Independence, Ohio Agency Agree to Protect Resources

Hoping to solidify the project's shaky environmental status, Independence Pipeline Co., working with the Ohio Power Siting Board (OPSB), voluntarily agreed to a set of standards last week intended to protect Ohio's environment from the construction and operation of the pipeline. The agreement, which was signed by the OPSB in early June, has been forwarded to the Federal Energy Regulatory Commission (FERC) for consideration.

There are 31 conditions in the joint agreement, which augments other procedures included in FERC's Plan and Procedures and Independence's Best Management Practices plan.

"I don't think any other project has gone to this length," said Joe Martucci, an ANR Pipeline spokesman, which is a partner in the $678 million, 400-mile project along with Transco and National Fuel Gas Co. "This is a detailed, legal document outlining specific measures we have agreed to perform."
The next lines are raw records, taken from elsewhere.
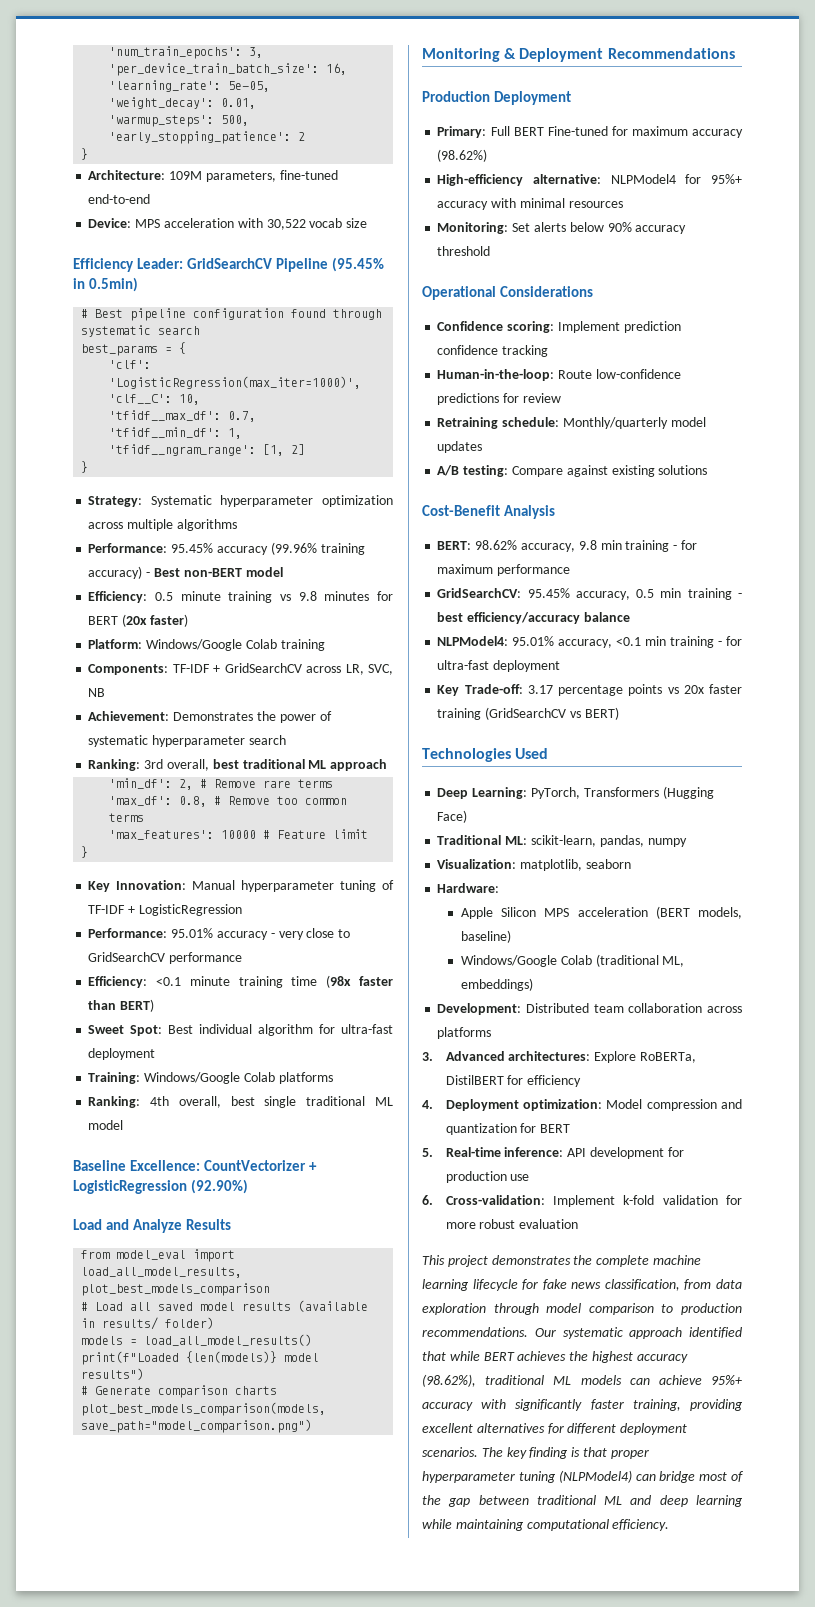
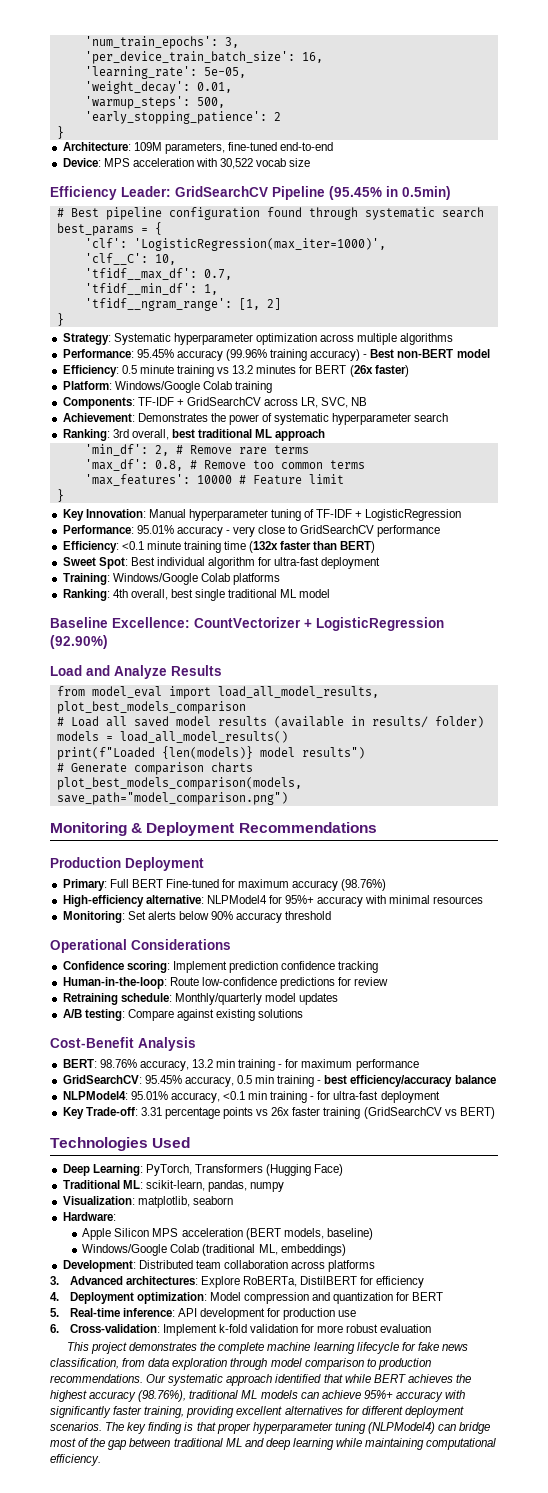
- Efficiency: 0.5 minute training vs 9.8 minutes for BERT (20x faster)
+ Efficiency: 0.5 minute training vs 13.2 minutes for BERT (26x faster)
- Efficiency: <0.1 minute training time (98x faster than BERT)
+ Efficiency: <0.1 minute training time (132x faster than BERT)
- Primary: Full BERT Fine-tuned for maximum accuracy (98.62%)
+ Primary: Full BERT Fine-tuned for maximum accuracy (98.76%)
- BERT: 98.62% accuracy, 9.8 min training - for maximum performance
+ BERT: 98.76% accuracy, 13.2 min training - for maximum performance
- Key Trade-off: 3.17 percentage points vs 20x faster training (GridSearchCV vs BERT)
+ Key Trade-off: 3.31 percentage points vs 26x faster training (GridSearchCV vs BERT)
- Our systematic approach identified that while BERT achieves the highest accuracy (98.62%), traditional ML models can achieve 95%+ accuracy with significantly faster training, providing excellent alternatives for different deployment scenarios.
+ Our systematic approach identified that while BERT achieves the highest accuracy (98.76%), traditional ML models can achieve 95%+ accuracy with significantly faster training, providing excellent alternatives for different deployment scenarios.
For Independence, the OPSB agreement is significant because FERC still has not issued preliminary determinations (PDs) on the four major proposed pipeline projects intended to transport gas from the Midwest to the Northeast (the other three being Millennium, SupplyLink and MarketLink). FERC withheld issuing PDs for any of the projects last March (See Daily GPI, March 11), citing enormous landowner opposition, environmental concerns and potential lack of demand. FERC is aiming for action to resume by this fall.
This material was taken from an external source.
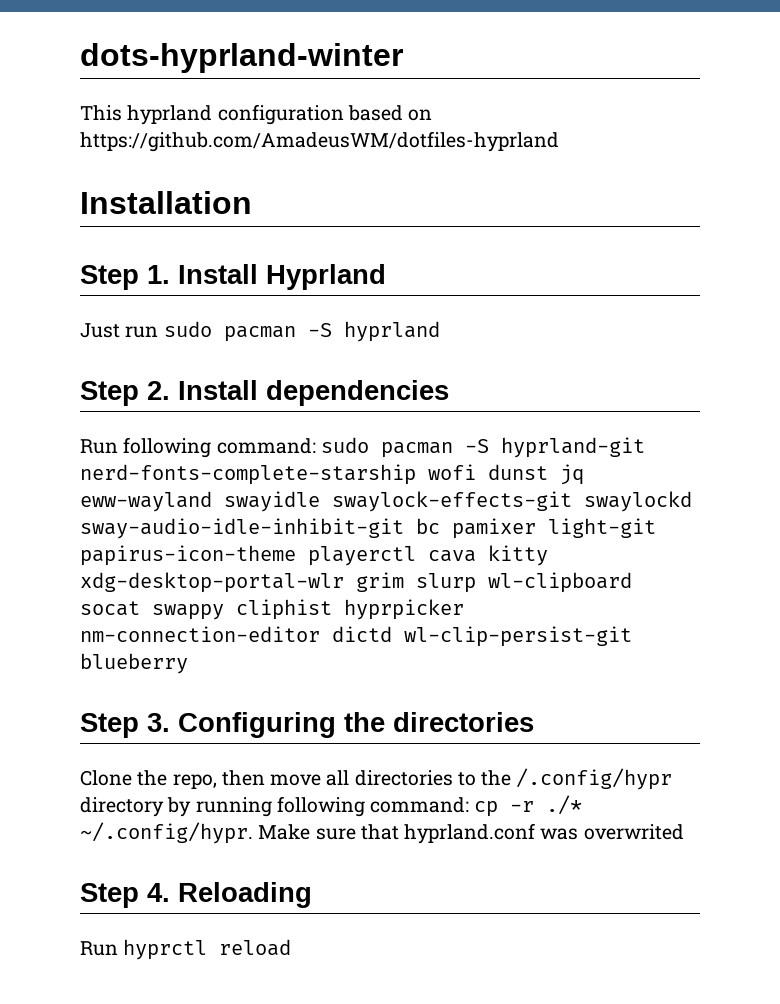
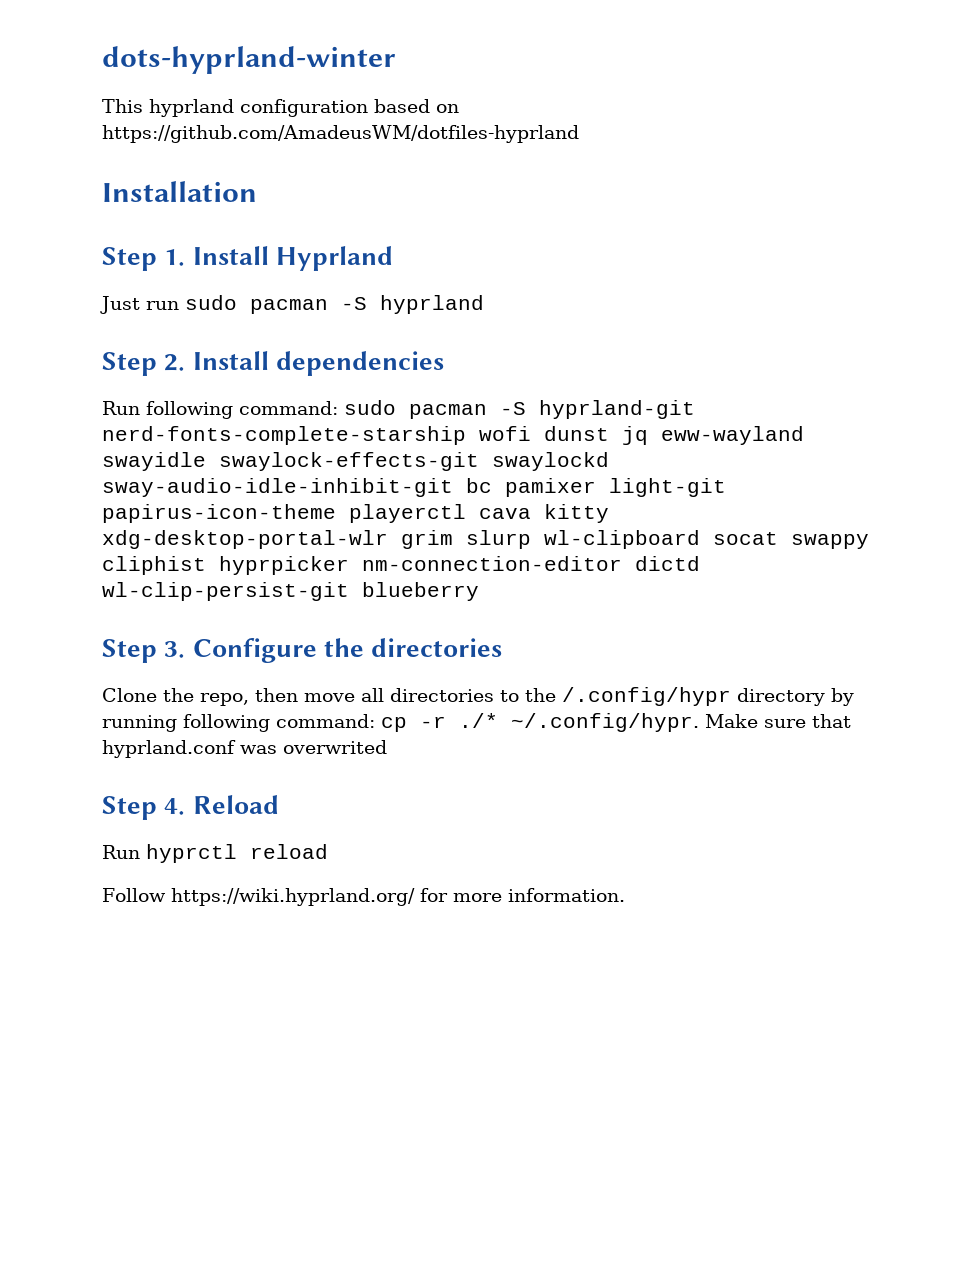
- Step 3. Configuring the directories
+ Step 3. Configure the directories
- Step 4. Reloading
+ Step 4. Reload
+ Follow https://wiki.hyprland.org/ for more information.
Independence itself has received more than 6,000 landowner complaints. Although it won a positive draft environmental impact statement from FERC in April (See Daily GPI, April 20), this agreement demonstrates that Independence supporters are still working to combat the landowner opposition.

"It is a direct effort on Independence's part to step up and ease the concerns people have," Martucci said.

One of the most rigorous conditions of the OPSB agreement requires Independence to enter into an extensive construction and agricultural mitigation agreement with the Ohio Federation of Soil and Water Conservation districts. The mitigation agreement calls for the implementation of a series of specific construction measures and precautions on privately-owned agricultural land during pipeline construction , cleanup and restoration activities.

The mitigation agreement also stipulates that Independence must retain qualified agricultural consultants and inspectors on each work phase of the project, including initial construction plan development, actual construction, initial restoration, post-construction monitoring and follow-up restoration.

"The prescribed state-of-the-art construction standards and policies outlined in the construction and agricultural mitigation agreement underscore our respect for the agricultural industry in the state of Ohio. They also recognize the importance of designing and building a pipeline that will add a critical link to the nation's natural gas pipeline infrastructure to serve current and future energy needs," Independence and the OPSB said.

If approved, Independence would transport up to 1 Bcf/d of gas from Defiance, OH, to the hub in Leidy, PA.